La forma di governo che abbiamo avuto nella “Prima Repubblica” si è caratterizzata per la centralità del Parlamento. Qui hanno trovato piena rappresentanza tutti i partiti, anche i più piccoli, sia di maggioranza che di opposizione, le formazioni sociali, i territori, i sindacati, le corporazioni, i gruppi d’interesse, le lobby, le associazioni, le religioni, gli ordini professionali, in un contesto in cui il Governo aveva solo la funzione di raccogliere l’insieme delle rivendicazioni (soprattutto economiche e sociali), per esaudirle, con la distribuzione delle più diverse utilità.
Questo approccio di tipo consociativo-distributivo, pur se compatibile con un ciclo economico di grande espansione, è stato la vera causa dell’attuale indebitamento dello Stato, fino ai macroscopici livelli attuali (2300 miliardi). Dopo l’entrata in vigore del trattato di Maastricht (1992), queste prassi di governo non sono più praticabili. L’Unione si è data una serie di regole vincolanti, in larga massima restrittive e obbligatorie. Per questo l’Italia, nonostante la pretesa flessibilità, è costretta ad assumere comportamenti rigorosi nel governo della finanza pubblica, invertendo l’insieme delle “allegre” prassi di governo che hanno dominato fino a ieri.
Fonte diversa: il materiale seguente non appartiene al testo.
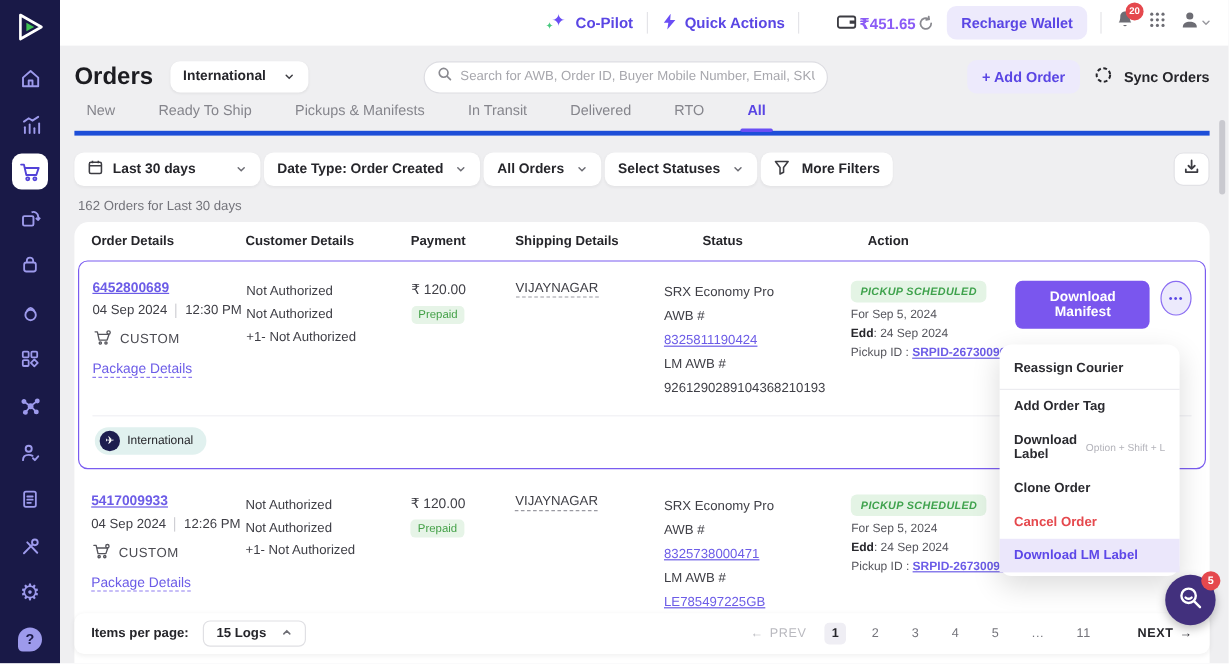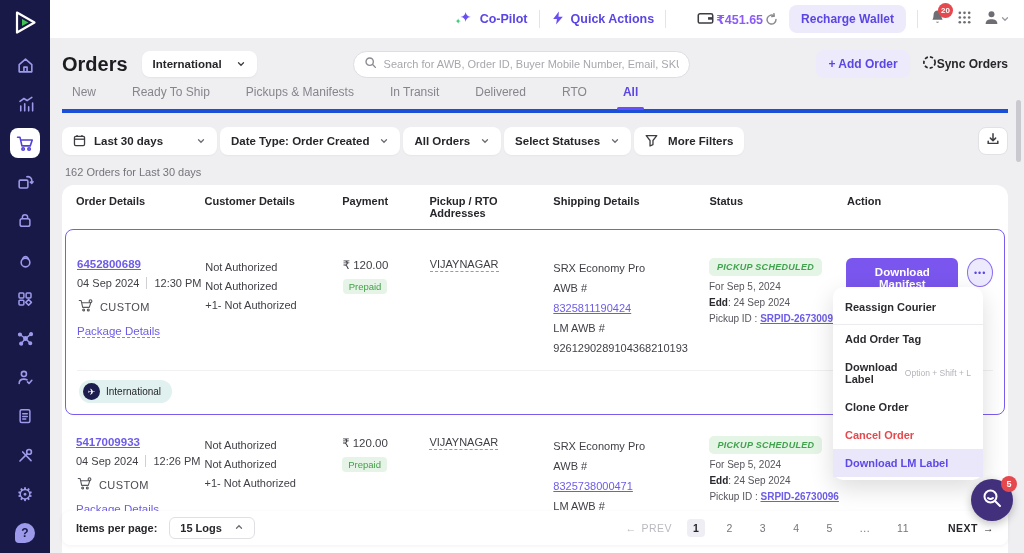--- a/index.html
+++ b/index.html
@@ -39,7 +39,7 @@
   .search-box input { border:none; outline:none; flex:1; font-size:11px; color:#444; background:transparent; font-family:inherit; }
   .search-box input::placeholder { color:#a7a7ad; }
   .add-order-btn { margin-left:auto; background:#edeafc; color:#5a46e4; border:none; border-radius:8px; font-size:12px; font-weight:bold; padding:7px 12px; cursor:pointer; font-family:inherit; }
-  .sync-btn { margin-left:12px; display:flex; align-items:center; gap:0; font-size:12px; font-weight:bold; color:#26262b; cursor:pointer; }
+  .sync-btn { margin-left:12px; display:flex; align-items:center; gap:10px; font-size:12px; font-weight:bold; color:#26262b; cursor:pointer; }
 
   .tabs { display:flex; gap:32px; margin-top:3px; border-bottom:4px solid #1d4ed8; padding:0 8px; }
   .tab { font-size:12px; color:#85858c; padding:4px 2px 10px; cursor:pointer; position:relative; white-space:nowrap; }

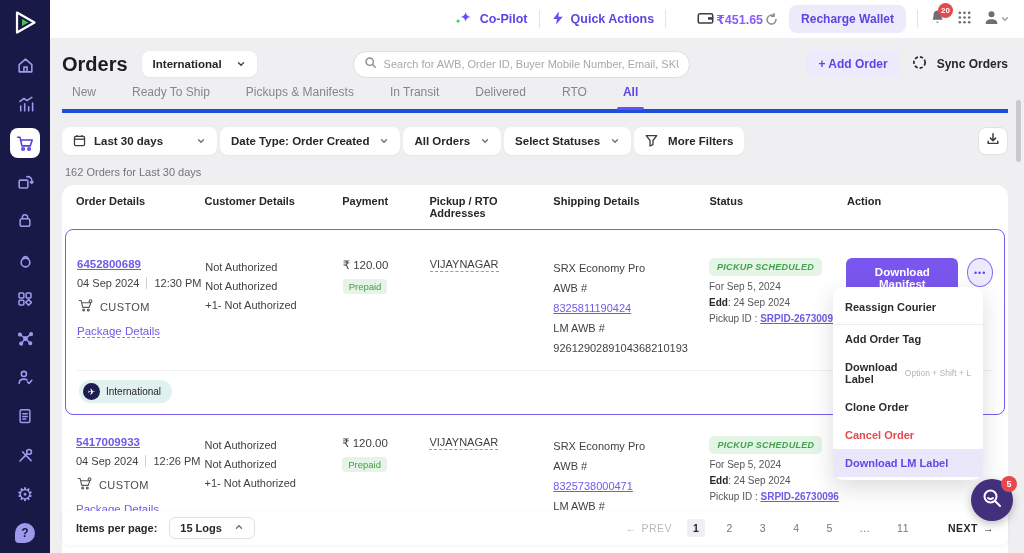--- a/index.html
+++ b/index.html
@@ -396,7 +396,6 @@
           <div class="c1">Order Details</div>
           <div class="c2">Customer Details</div>
           <div class="c3">Payment</div>
-          <div class="c4">Pickup / RTO Addresses</div>
           <div class="c5">Shipping Details</div>
           <div class="c6">Status</div>
           <div class="c7">Action</div>

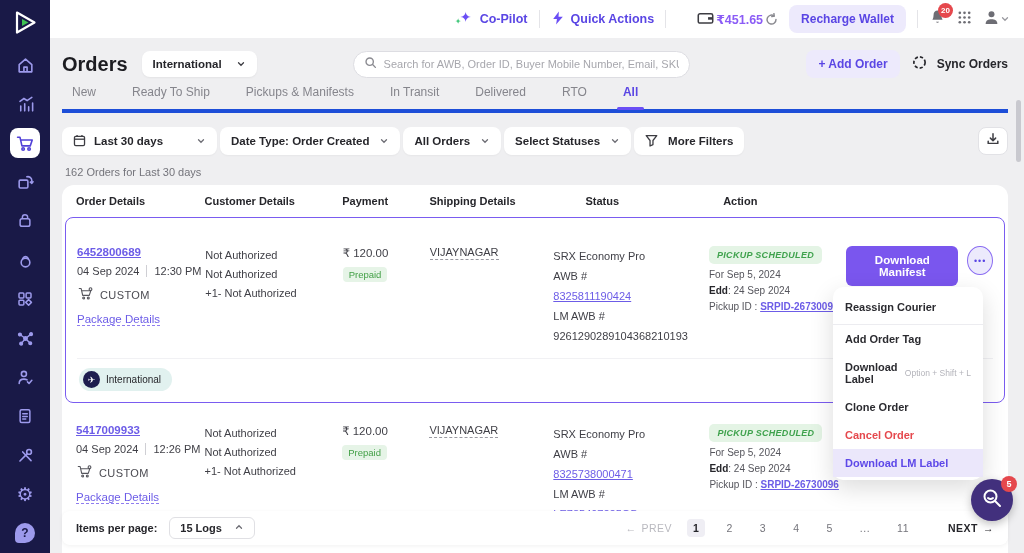--- a/index.html
+++ b/index.html
@@ -59,7 +59,7 @@
   .table-card { flex:1; background:#fff; border-radius:12px 12px 0 0; overflow:hidden; display:flex; flex-direction:column; }
   .thead { display:flex; padding:10px 14px 8px; font-size:11px; font-weight:bold; color:#26262b; }
   .c1{width:14%;} .c2{width:15%;} .c3{width:9.5%;} .c4{width:13.5%;} .c5{width:17%;} .c6{width:15%;} .c7{width:16%;}
-  .row-box { margin:2px 3px 8px; border:1.5px solid #7a5cf0; border-radius:8px; padding:28px 11px 0; }
+  .row-box { margin:2px 3px 8px; border:1.5px solid #7a5cf0; border-radius:8px; padding:16px 11px 0; }
   .row-plain { padding:13px 14px 0; }
   .row-main { display:flex; }
   .cell { font-size:11px; color:#3f3f46; }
Il nuovo contesto di regole richiede adeguati aggiustamenti degli organismi costituzionali e delle prassi di governo. Delle due l’una, o l’Italia fa la scelta, catastrofica per un paese debitore come il nostro, di abbandonare l’Unione, oppure si deve attrezzare per gestire una fase della politica nazionale caratterizzata da maggior rigore, più giustizia distributiva, maggior senso di responsabilità. Il bicameralismo imperfetto, la riforma del Senato, la semplificazione dei procedimenti legislativi, la priorità dell’ordine del giorno del governo, vanno in questa direzione. La sinistra radicale italiana che, coerentemente con il primato della rappresentanza, non ha mai accettato l’Europa liberale dei mercati, della concorrenza e della finanza, non può che essere coerente e nostalgica nella difesa delle forme di governo consociate da prima Repubblica.
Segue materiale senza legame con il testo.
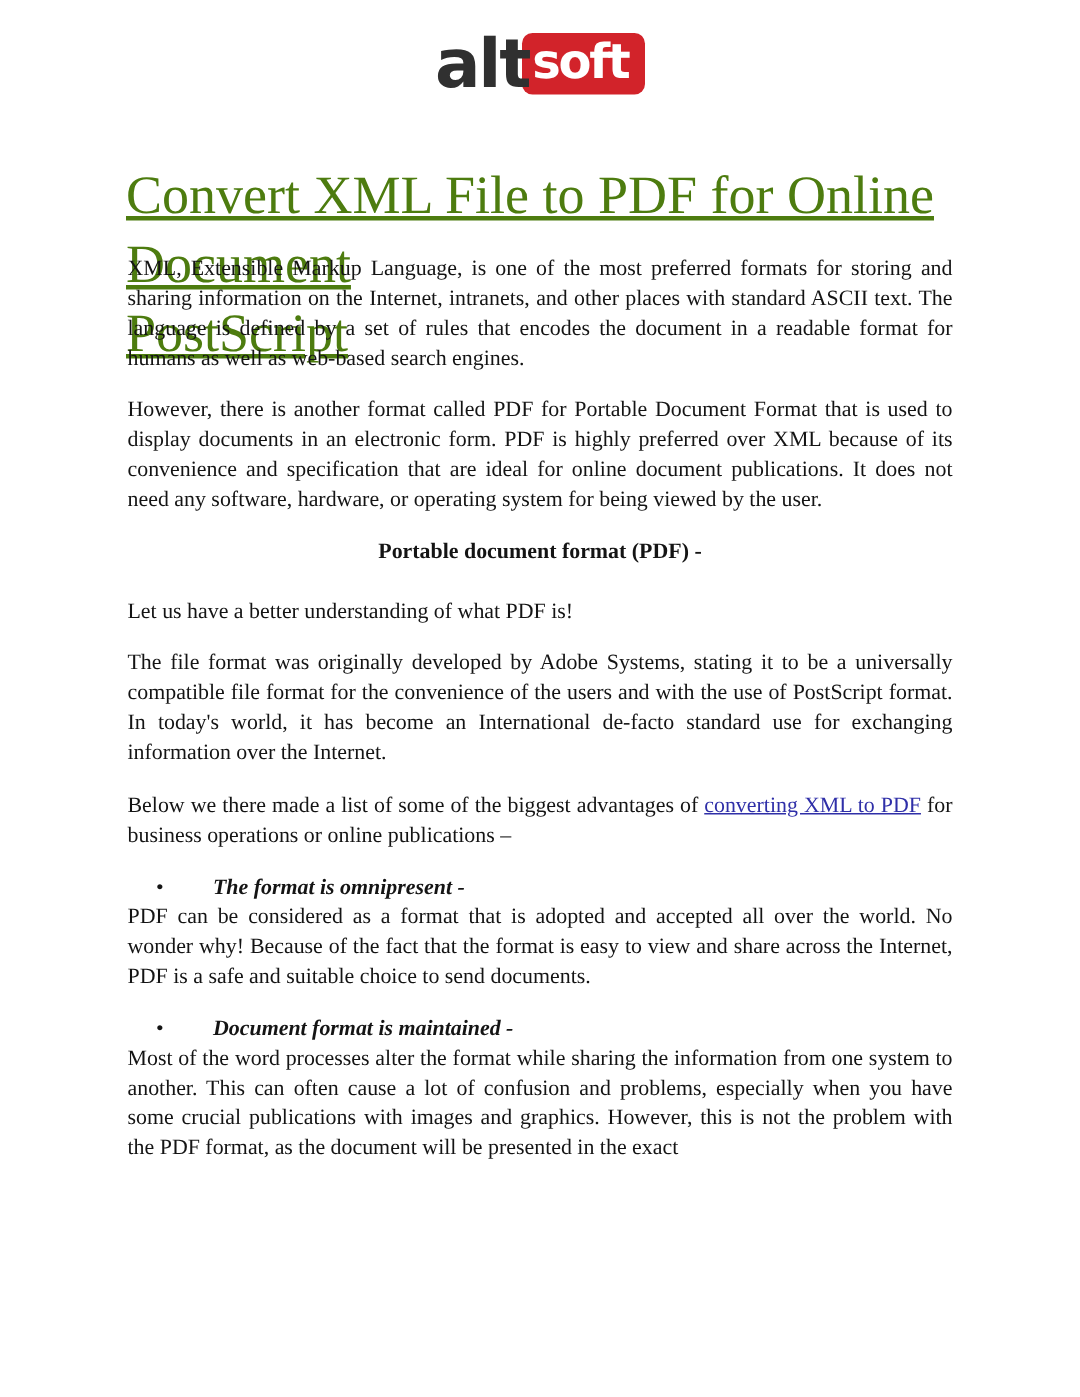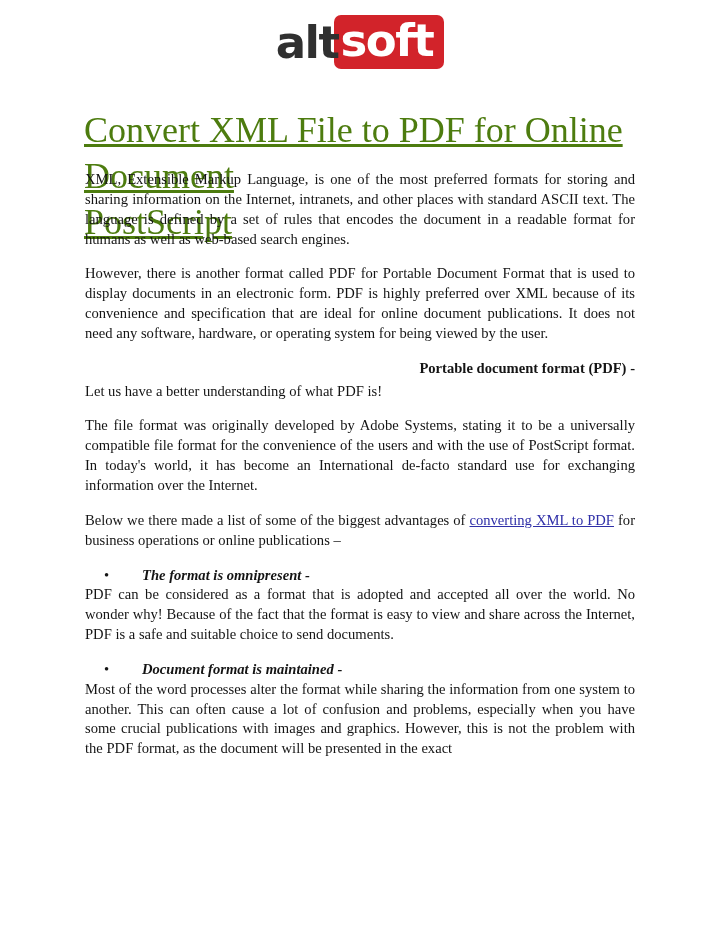--- a/index.html
+++ b/index.html
@@ -54,7 +54,7 @@
   .logo-soft {
     font-family: "DejaVu Sans", "Liberation Sans", sans-serif;
     font-weight: 700;
-    font-size: 45px;
+    font-size: 32px;
     letter-spacing: -1.5px;
     color: #ffffff;
     background: #d2232a;

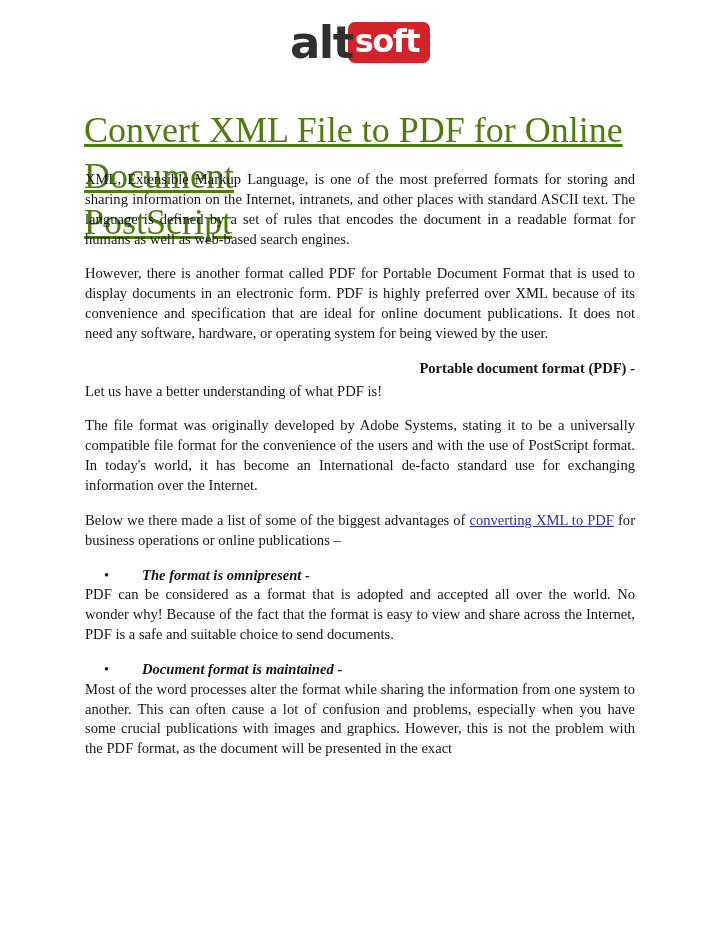--- a/index.html
+++ b/index.html
@@ -100,8 +100,8 @@
   }
   .content p.bold-head {
     font-weight: 700;
-    text-align: right;
-    margin-bottom: 3px;
+    text-align: center;
+    margin-bottom: 20px;
   }
   .content p.plain {
     text-align: left;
Allo stesso modo, nello stesso fronte, la Lega, coerentemente, non può che osteggiare la riforma del Titolo V, che svuota i poteri delle Regioni. Lo stesso deve coerentemente fare chi, al di fuori della Lega e della sinistra radicale - pur se per diverse ragioni - ritiene che la sanità, l’energia, la sicurezza alimentare, l’ordinamento scolastico, l’istruzione universitaria, la ricerca scientifica e tecnologica, la tutela e la sicurezza del lavoro, la tutela del paesaggio, dell’ambiente e dell’ecosistema, il governo del territorio, debbano restare nella gestione divisa e frazionata delle regioni. In ogni caso, si sappia che la ridefinizione del rapporto Stato- regioni, più che un’opzione della riforma costituzionale, è una necessità: un obbligo, che promana direttamente dalle decisioni della Corte costituzionale.